[Revision tracking records]

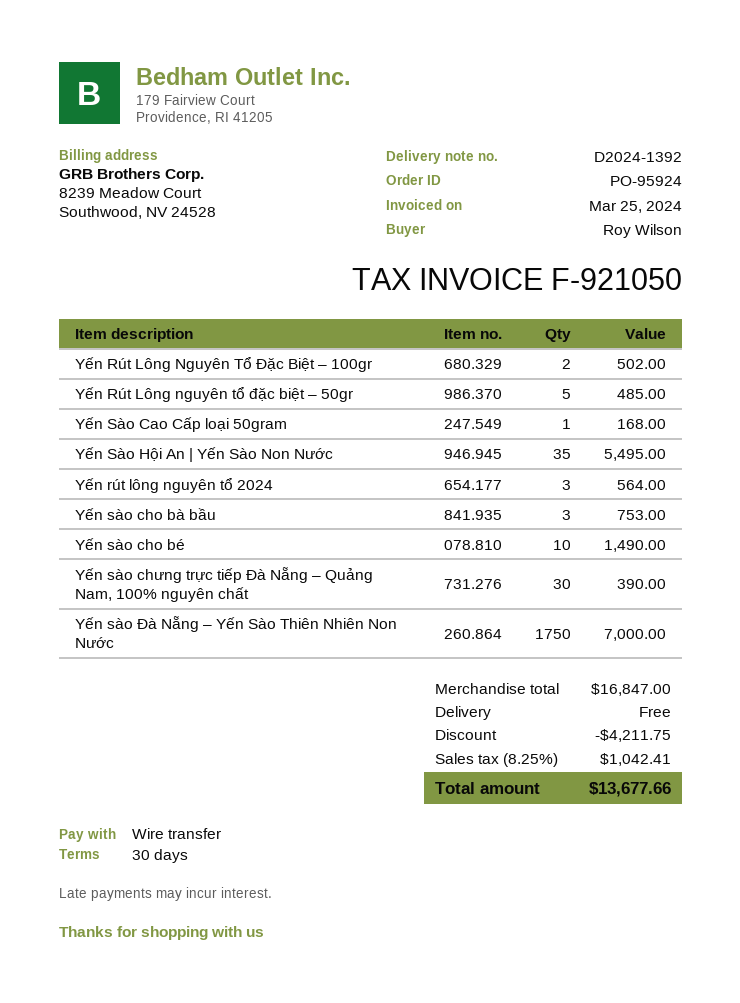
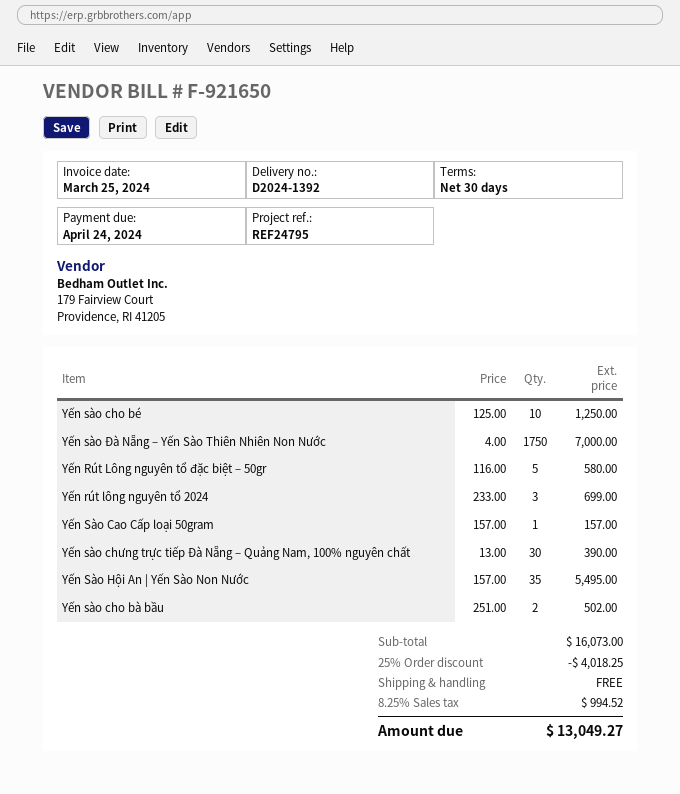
invoice number: F-921050 -> F-921650
Yến Rút Lông Nguyên Tổ Đặc Biệt – 100gr: 2 for 502.00 -> none
Yến Rút Lông nguyên tổ đặc biệt – 50gr: 5 for 485.00 -> 5 for 580.00
Yến Sào Cao Cấp loại 50gram: 1 for 168.00 -> 1 for 157.00
Yến rút lông nguyên tổ 2024: 3 for 564.00 -> 3 for 699.00
Yến sào cho bà bầu: 3 for 753.00 -> 2 for 502.00
Yến sào cho bé: 10 for 1490.00 -> 10 for 1250.00
subtotal: 16847.00 -> 16073.00
discount: 4211.75 -> 4018.25
tax: 8.25% = 1042.41 -> 8.25% = 994.52
total: 13677.66 -> 13049.27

#### [Task to carry out]
Reproduce the records word for word, please, from their first line up to and including the line that contains "Yến sào cho bé: 10", but no pictures.

#### [Response to the task]
invoice number: F-921050 -> F-921650
Yến Rút Lông Nguyên Tổ Đặc Biệt – 100gr: 2 for 502.00 -> none
Yến Rút Lông nguyên tổ đặc biệt – 50gr: 5 for 485.00 -> 5 for 580.00
Yến Sào Cao Cấp loại 50gram: 1 for 168.00 -> 1 for 157.00
Yến rút lông nguyên tổ 2024: 3 for 564.00 -> 3 for 699.00
Yến sào cho bà bầu: 3 for 753.00 -> 2 for 502.00
Yến sào cho bé: 10 for 1490.00 -> 10 for 1250.00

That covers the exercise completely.